3. Engraftment and immune response present further regulatory hurdles since regenerative therapies are intended to integrate into host tissues while avoiding immune rejection. Preclinical packages must demonstrate not only whether cells persist, but also how they interact with host physiology and immunity over time. Relevant models range from immunocompromised rodents that readily enable engraftment studies to large animals such as minipigs and non-human primates that provide translationally relevant data on functional integration. Genetically humanized rodent models assess immune compatibility, complemented by immunophenotyping and cytokine profiling of host immune responses.

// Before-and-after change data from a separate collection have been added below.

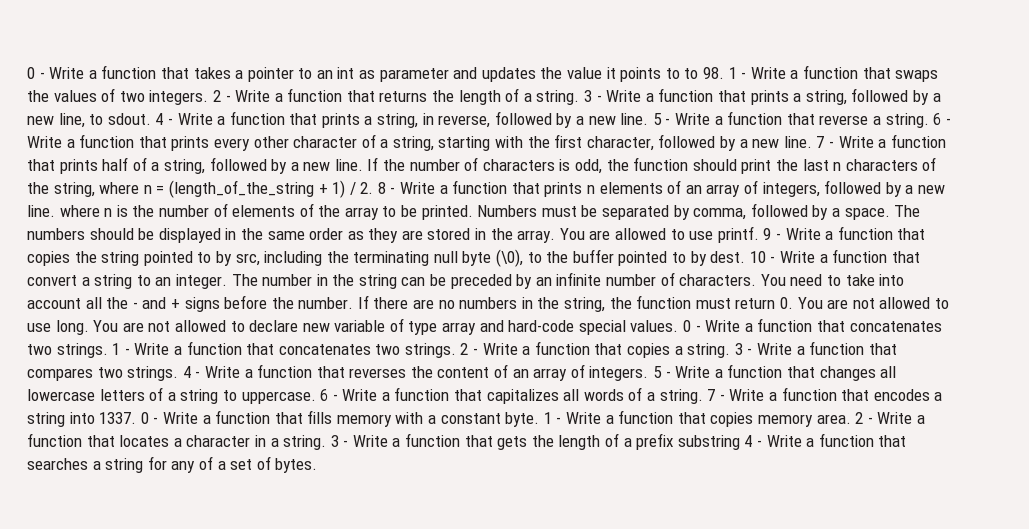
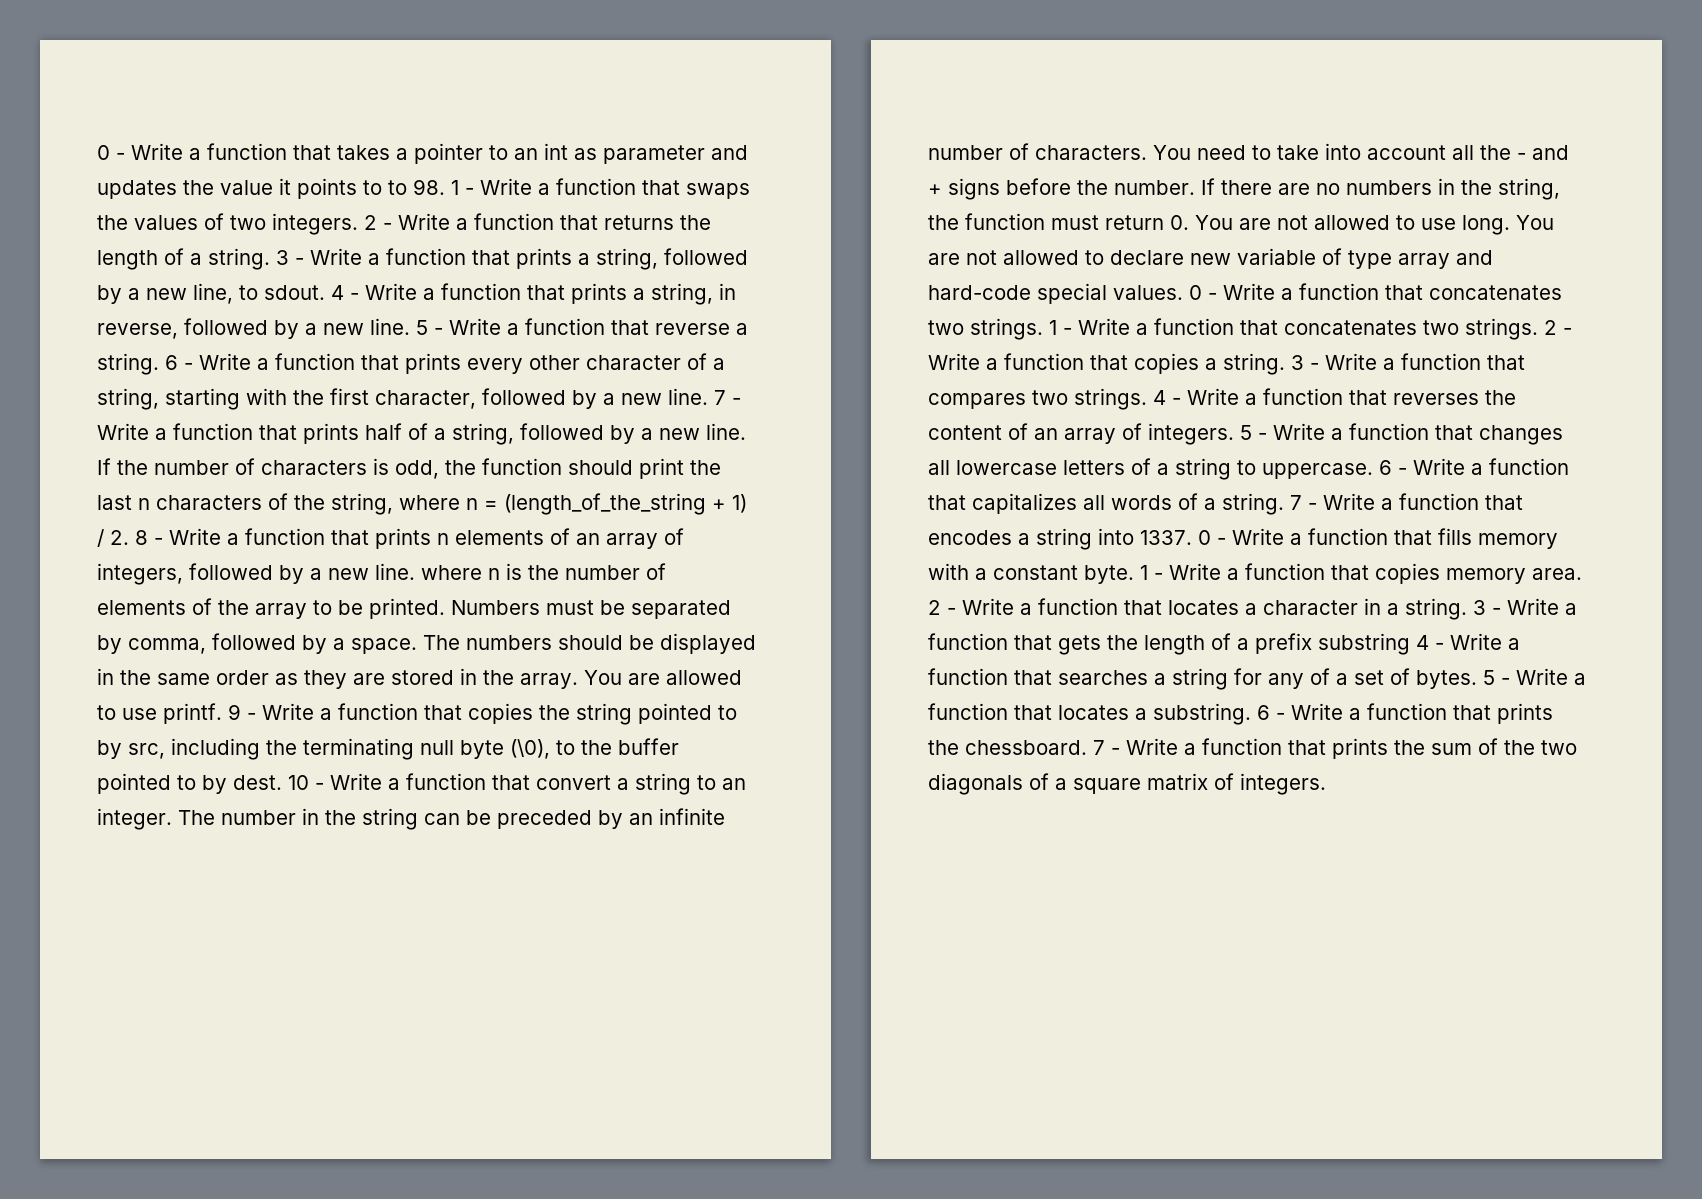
+ 5 - Write a function that locates a substring. 6 - Write a function that prints the chessboard. 7 - Write a function that prints the sum of the two diagonals of a square matrix of integers.

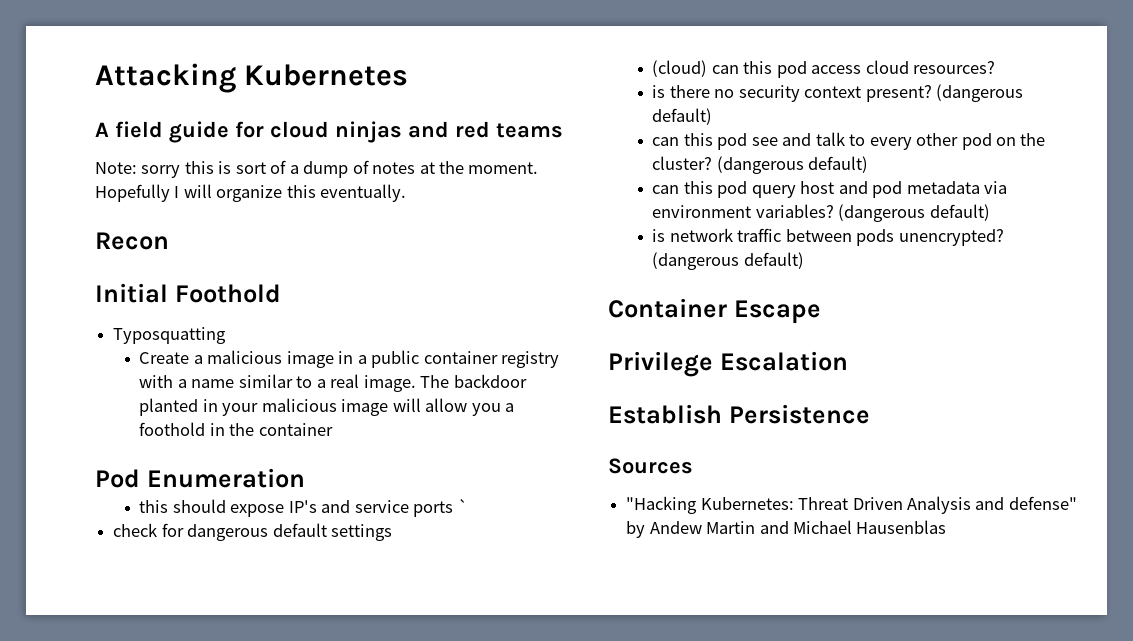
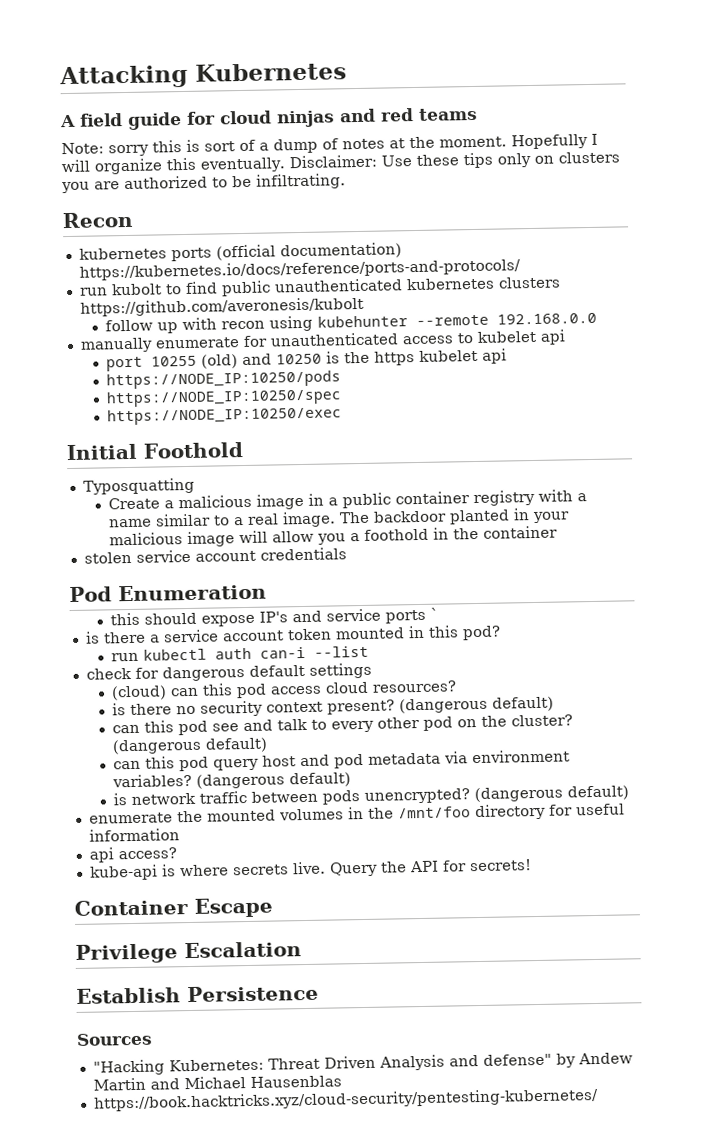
- Hopefully I will organize this eventually.
+ Hopefully I will organize this eventually. Disclaimer: Use these tips only on clusters you are authorized to be infiltrating.
  Recon
+ kubernetes ports (official documentation) https://kubernetes.io/docs/reference/ports-and-protocols/
+ run kubolt to find public unauthenticated kubernetes clusters https://github.com/averonesis/kubolt
+ follow up with recon using kubehunter --remote 192.168.0.0
+ manually enumerate for unauthenticated access to kubelet api
+ port 10255 (old) and 10250 is the https kubelet api
+ https://NODE_IP:10250/pods
+ https://NODE_IP:10250/spec
+ https://NODE_IP:10250/exec
+ stolen service account credentials
+ is there a service account token mounted in this pod?
+ run kubectl auth can-i --list
+ enumerate the mounted volumes in the /mnt/foo directory for useful information
+ api access?
+ kube-api is where secrets live. Query the API for secrets!
+ https://book.hacktricks.xyz/cloud-security/pentesting-kubernetes/

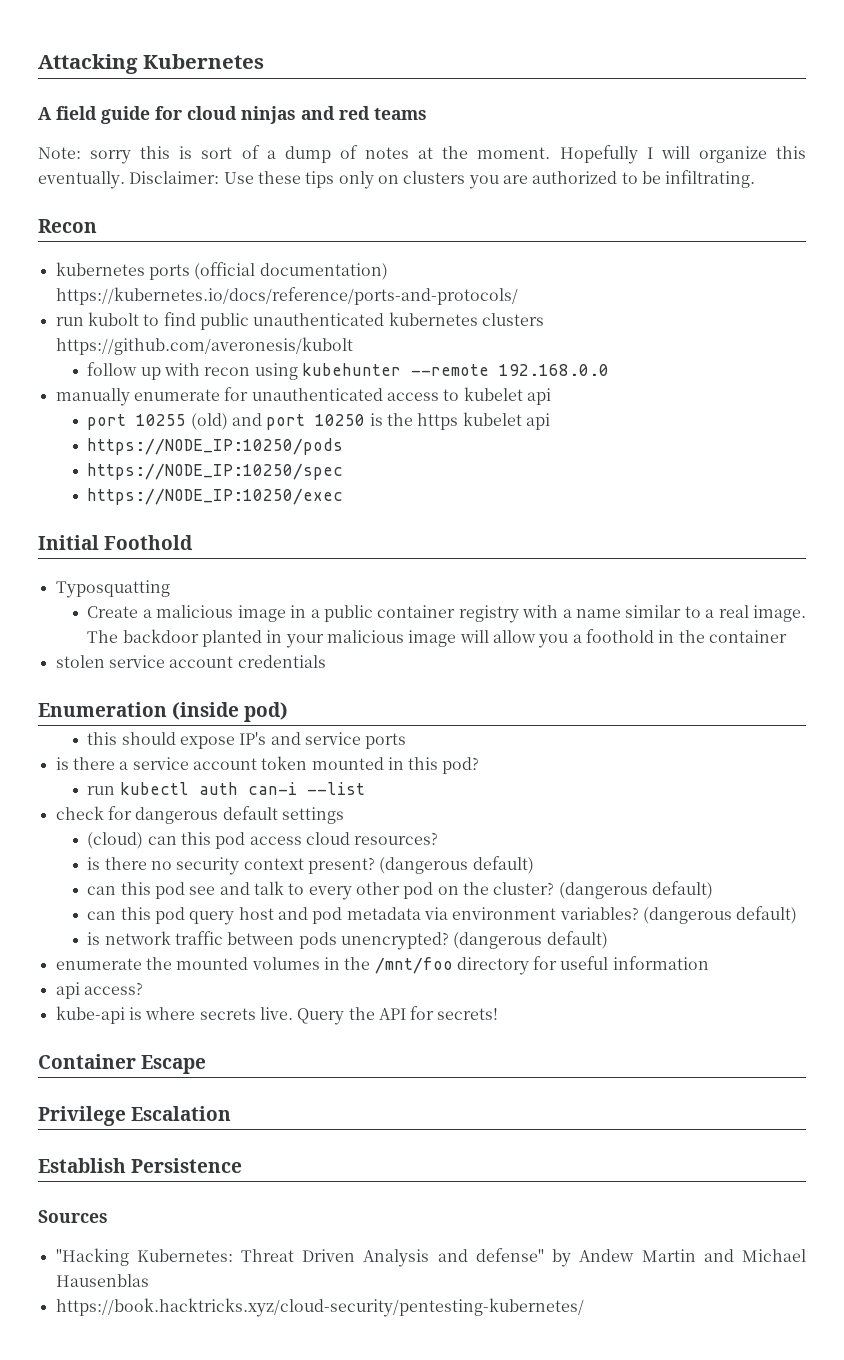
- port 10255 (old) and 10250 is the https kubelet api
+ port 10255 (old) and port 10250 is the https kubelet api
- Pod Enumeration
+ Enumeration (inside pod)
- this should expose IP's and service ports `
+ this should expose IP's and service ports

Are there special considerations for dose formulation of regenerative cell therapeutics?

Regenerative cell therapy presents unique challenges because living cells must remain viable, functional, and phenotypically stable from manufacturing through dose administration. Unlike small molecules or biologics, regenerative products cannot be sterilized terminally, and factors such as cell density, suspension medium, cryopreservation methods, and delivery routes can directly affect engraftment, therapeutic potency, and safety. Regulators also expect integration of pharmacokinetic and toxicokinetic (PK/TK) assessments, which in this context involve tracking biodistribution, persistence, and functional activity of cells over time to establish exposure–response relationships and inform dose selection. Cell formulation strategies that optimize stability, viability, and functional integrity across preclinical studies can include customized cryopreservation and thawing protocols, compatibility testing with administration routes and devices, and in vivo PK/TK assessments of persistence, biodistribution, and potency in relevant animal models.